Boston, novembre 2008.

«Certo che sei proprio una schiappa» rise il ragazzo mentre, con un gesto veloce, rubava la palla all’amica e la buttava a canestro direttamente dal centro del campo «Tre punti» esultò sfoderando il suo ormai celeberrimo sorriso da faccia da cazzo.

Così lo chiamava Allison.

Di fatti la ragazza non notò nemmeno il pallone che cadeva, pesantemente, sul campo e lo guardò male.

Si portò le mani sui fianchi dalla forma sinuosa coperti da un attillato jeans nero e lo guardò attraverso le lenti dei grandi occhiali da nerd che indossava. Gli occhi turchesi mandavano bagliori di sfida mentre, le braccia che ricadevano verso i fianchi, sorpassava l’imponente amico per andare a riprendere la pesante palla che aveva smesso di ribalzare sotto il canestro che lei doveva proteggere.

«Non sono certo Tom Kaulitz, io!» esclamò lei mentre si piegava per riprendere la sfera dalla superficie ruvida e di un arancione pallido.

Il ragazzo la guardò con un mezzo sorrisetto. Nonostante professasse la sua totale assenza di attrazione per quell’incantevole creatura che aveva accanto, il suo sguardo scivolò sulla forma perfetta che aveva quel sedere sodo e costretto dagli attillati jeans scuri.

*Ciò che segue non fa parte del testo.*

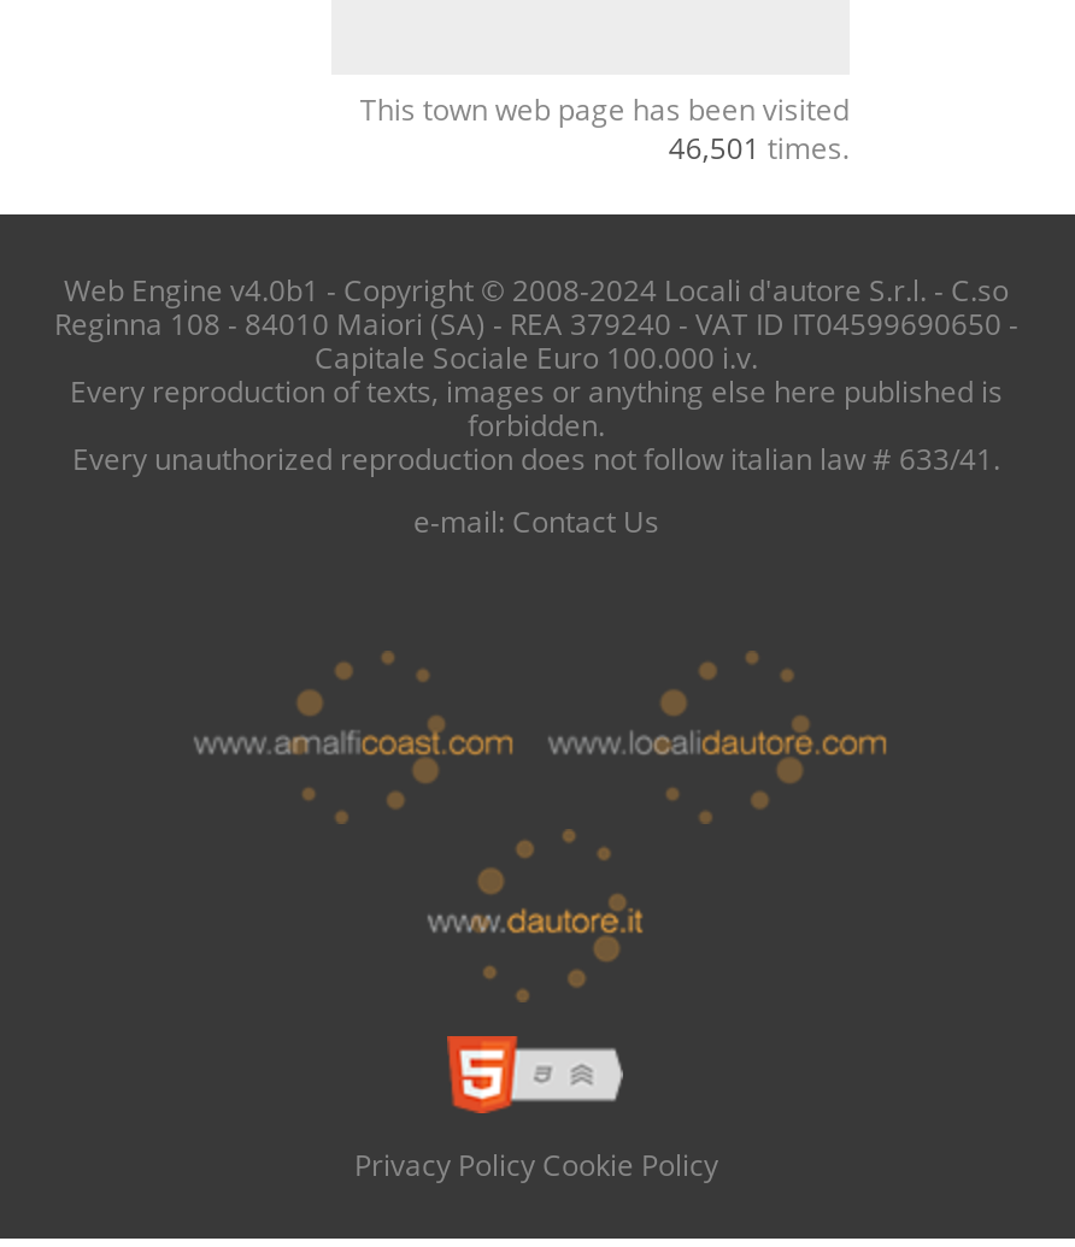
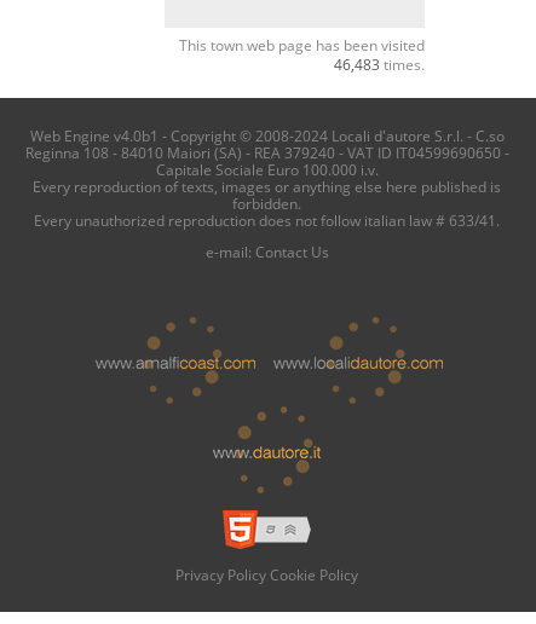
[669,128,849,166] 46,501 times. -> [334,54,425,74] 46,483 times.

Era comunque un maschio e per quanto volesse bene alla sua piccola, adorata, Ally, ella rimaneva una ragazza e, soprattutto, una gran bella figa.

«Lo so, Ally, molti vorrebbero essere me!» ridacchiò il treccinato beffardo.

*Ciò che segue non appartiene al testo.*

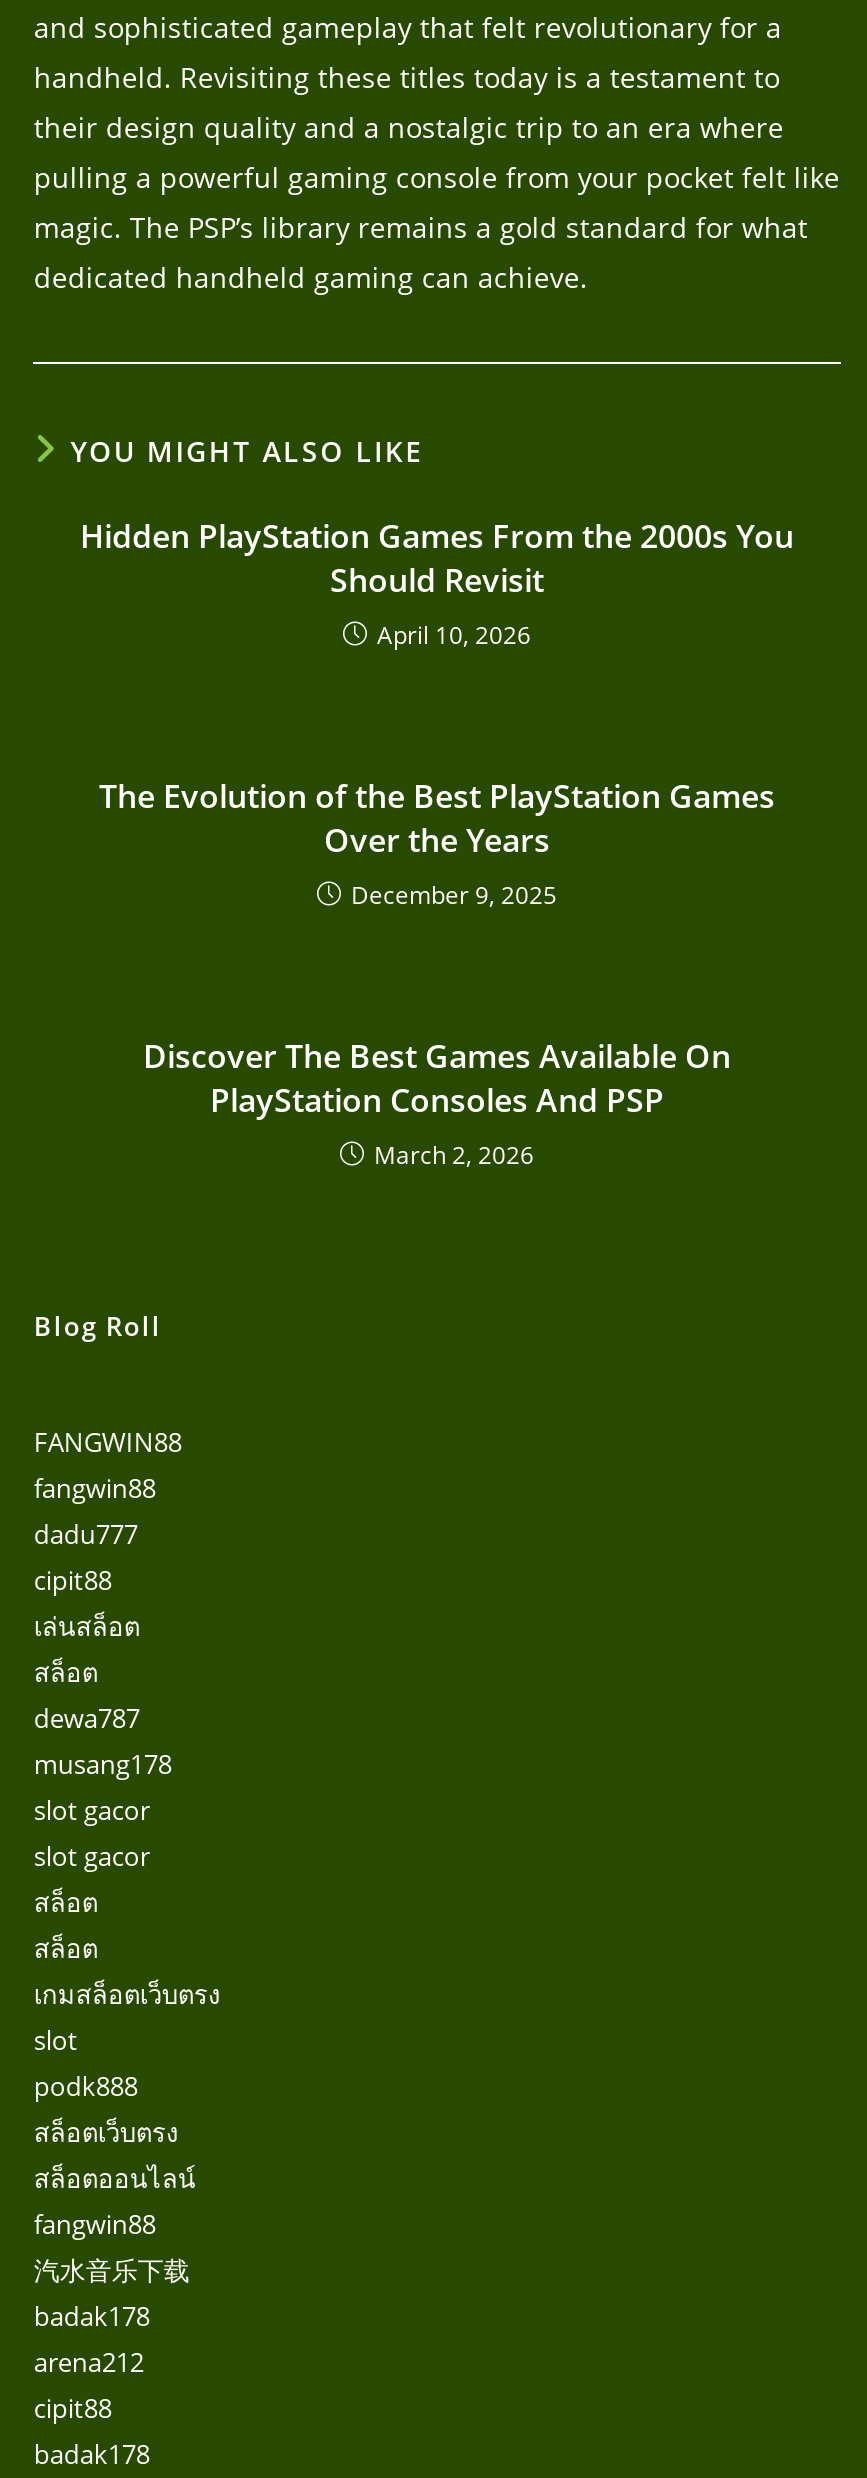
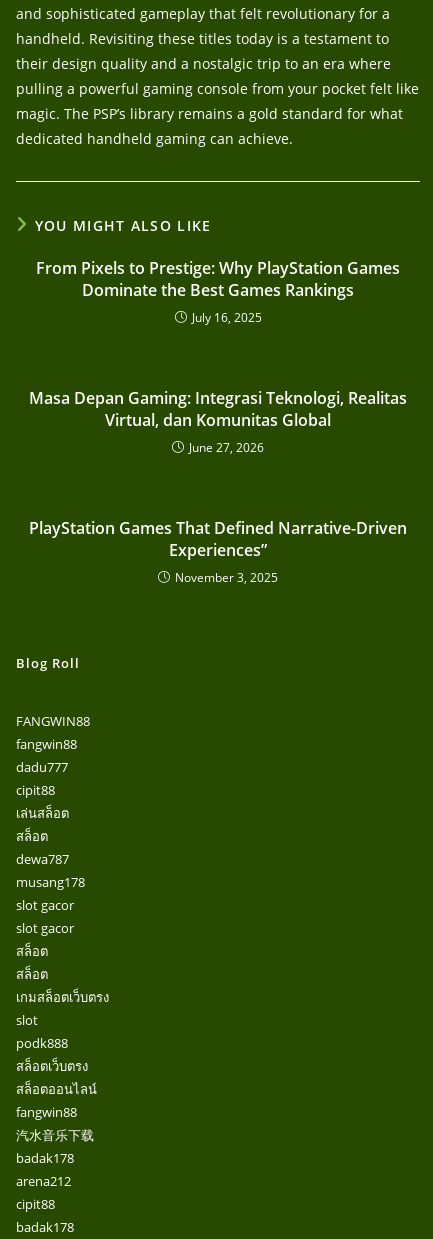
[80,514,794,652] Hidden PlayStation Games From the 2000s You | Should Revisit | April 10, 2026 -> [36,257,400,326] From Pixels to Prestige: Why PlayStation Games | Dominate the Best Games Rankings | July 16, 2025
[99,774,775,912] The Evolution of the Best PlayStation Games | Over the Years | December 9, 2025 -> [29,387,407,456] Masa Depan Gaming: Integrasi Teknologi, Realitas | Virtual, dan Komunitas Global | June 27, 2026
[143,1034,731,1172] Discover The Best Games Available On | PlayStation Consoles And PSP | March 2, 2026 -> [29,517,407,586] PlayStation Games That Defined Narrative-Driven | Experiences” | November 3, 2025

La ragazza si tirò su e si girò guardandola «Mi fissavi il sedere, per caso?»

Tom alzò un sopracciglio «Sto cercando di capire dove nascondi il terzo occhio» ridacchiò, per poi fissarla negli occhi «Sarai una gran rompipalle, Ally, e me le rompi da più di dieci anni, ma se mi metti il tuo culo in faccia penso che mi sia impossibile non notarlo» rispose sincero.

Allison si rizzò e con un colpo secco lo colpì con la palla sullo sterno togliendogli appena il respiro «Porco» lo apostrofò guardandolo male.

Tom rise ancora mentre sentiva scemare il dolore «No, sono un uomo»

«Porco è un sinonimo adatto» lo corresse la mora «Come se non sapessi che sei un sesso-dipendente»

Eh già, Ally lo conosceva, fin troppo bene.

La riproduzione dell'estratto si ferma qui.